India ranks fourth in the list of hacked servers available for sale via xDedic marketplace. According to Kaspersky, xDedic lists 3488 Indian servers for sale as of May 2016.
The Kaspersky report further states cyber-criminals can buy and sell access to these compromised servers for as little as $6 each. The xDedic marketplace is run by a Russian-speaking group and currently has access to some 70,624 hacked Remote Desktop Protocol (RDP) servers.
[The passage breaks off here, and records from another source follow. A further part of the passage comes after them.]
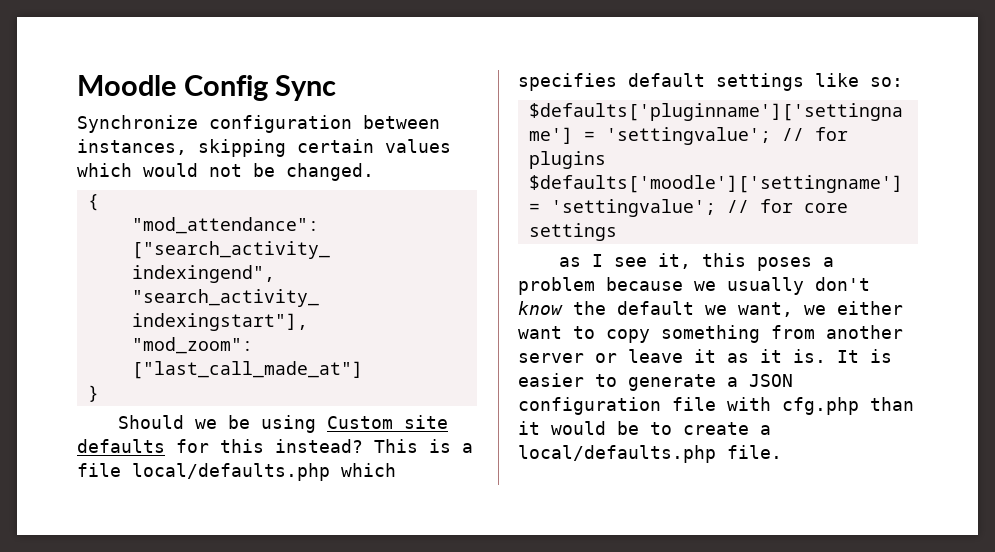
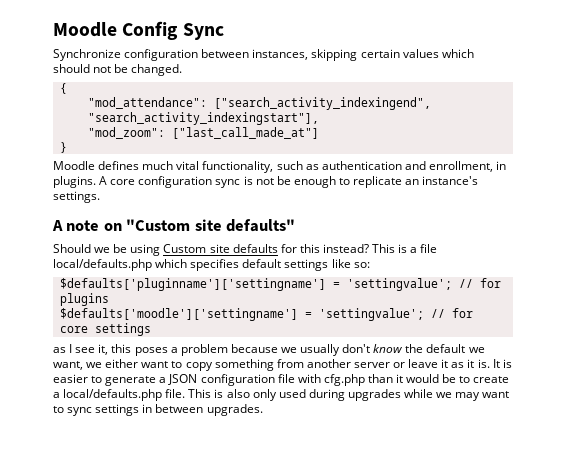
- Synchronize configuration between instances, skipping certain values which would not be changed.
+ Synchronize configuration between instances, skipping certain values which should not be changed.
+ Moodle defines much vital functionality, such as authentication and enrollment, in plugins. A core configuration sync is not be enough to replicate an instance's settings.
+ A note on "Custom site defaults"
+ This is also only used during upgrades while we may want to sync settings in between upgrades.

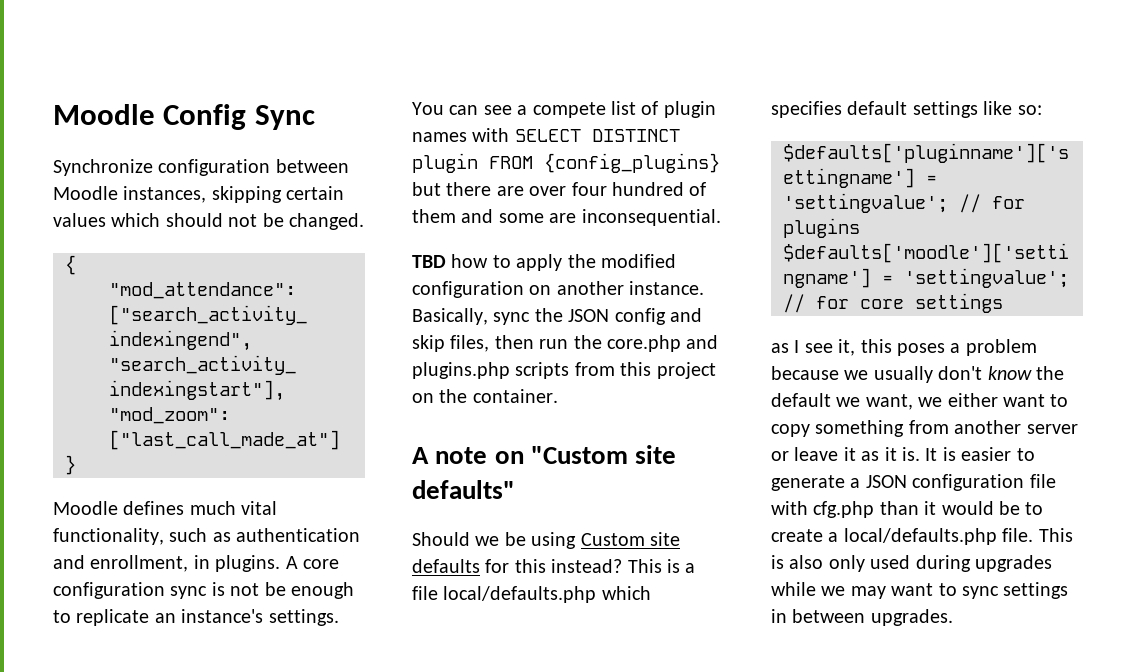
- Synchronize configuration between instances, skipping certain values which should not be changed.
+ Synchronize configuration between Moodle instances, skipping certain values which should not be changed.
+ You can see a compete list of plugin names with SELECT DISTINCT plugin FROM {config_plugins} but there are over four hundred of them and some are inconsequential.
+ TBD how to apply the modified configuration on another instance. Basically, sync the JSON config and skip files, then run the core.php and plugins.php scripts from this project on the container.

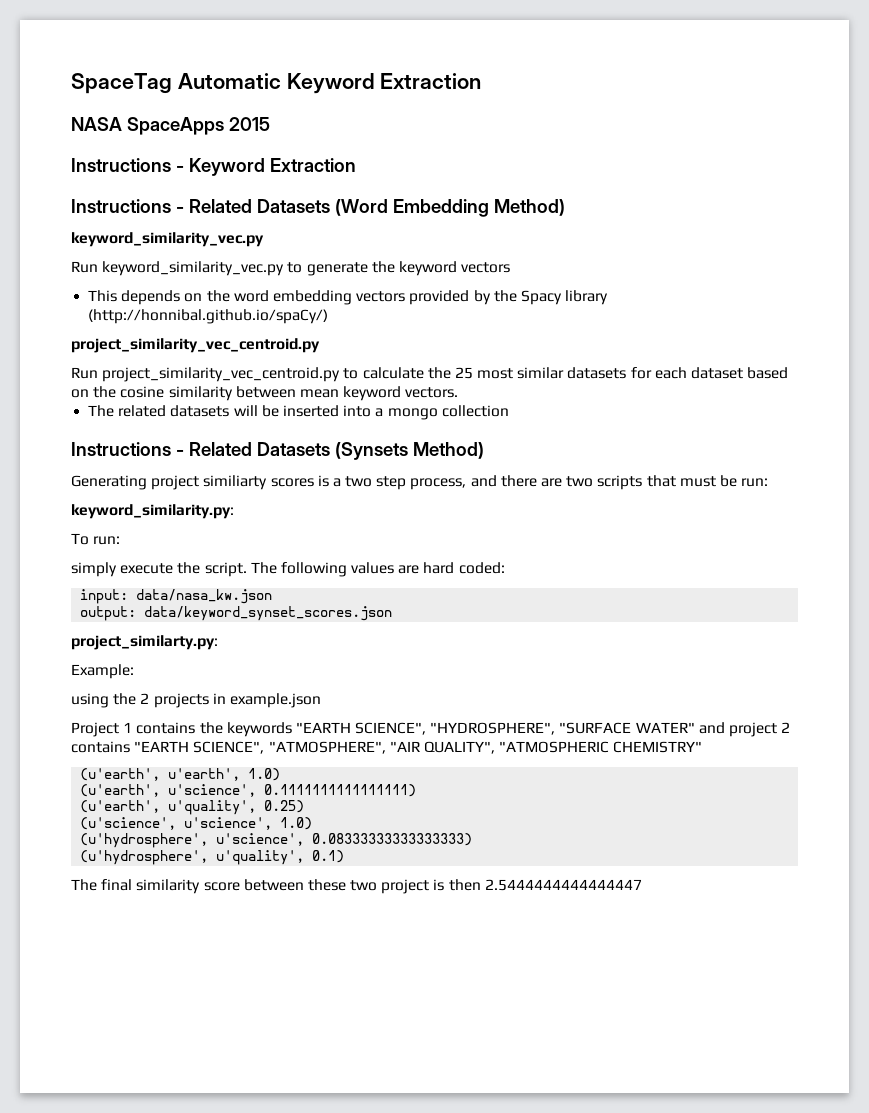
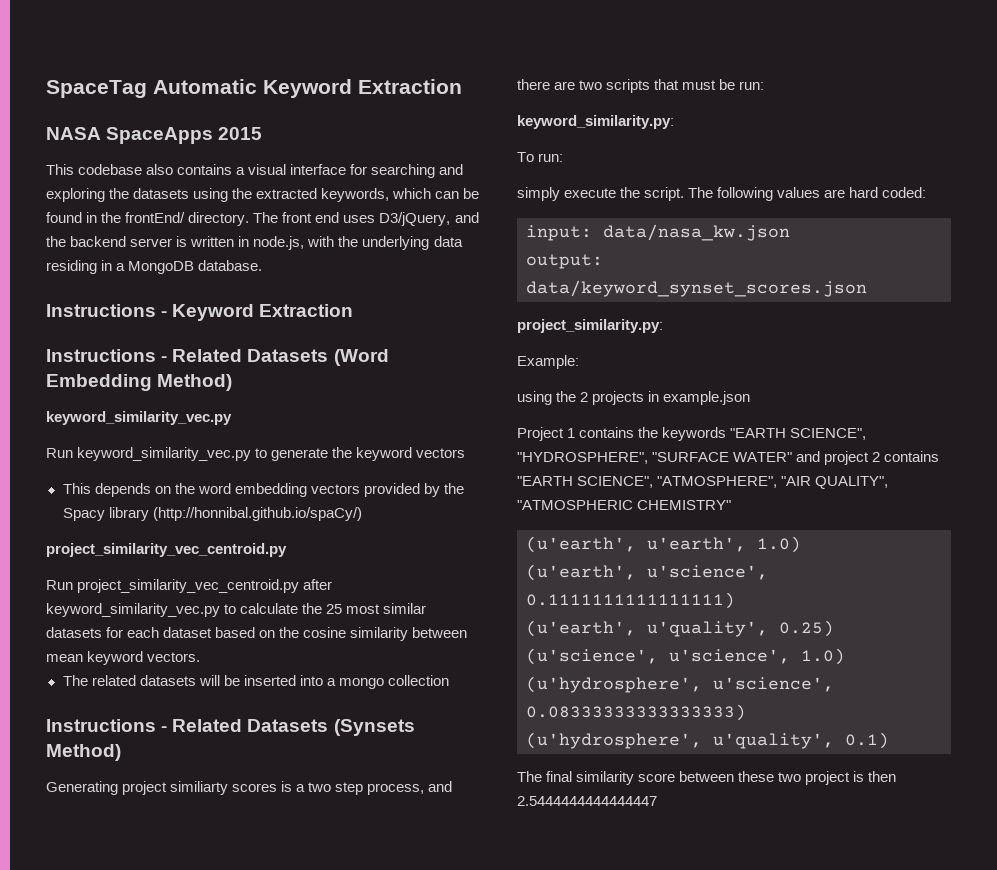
+ This codebase also contains a visual interface for searching and exploring the datasets using the extracted keywords, which can be found in the frontEnd/ directory. The front end uses D3/jQuery, and the backend server is written in node.js, with the underlying data residing in a MongoDB database.
- Run project_similarity_vec_centroid.py to calculate the 25 most similar datasets for each dataset based on the cosine similarity between mean keyword vectors.
+ Run project_similarity_vec_centroid.py after keyword_similarity_vec.py to calculate the 25 most similar datasets for each dataset based on the cosine similarity between mean keyword vectors.
- project_similarty.py:
+ project_similarity.py:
The xDedic marketplace is reportedly being used by entry-level cyber-criminals as well as APT groups to access legitimate organisational infrastructure to keep their crimes below the radar.
The Kaspersky report states xDedic listed servers granting access to following data:
1. Servers belonging to government networks, corporations and universities
2. Servers tagged for having access to or hosting certain websites and services, including gaming, betting, dating, online shopping, online banking and payment, cell phone networks, ISPs and browsers
3. Servers with pre-installed software that could facilitate an attack, including direct mail, financial and PoS software
4. All supported by a range of hacking and system information tools.
The top 10 countries affected are Brazil, China, Russia, India, Spain, Italy, France, Australia, South Africa and Malaysia.
The report claims the listed servers can be used by cyber-criminals to target the owners’ infrastructures or as a launchpad for an even wider attack.
Surprisingly, the report states governments, corporations and universities are often unaware that their IT infrastructure has been compromised.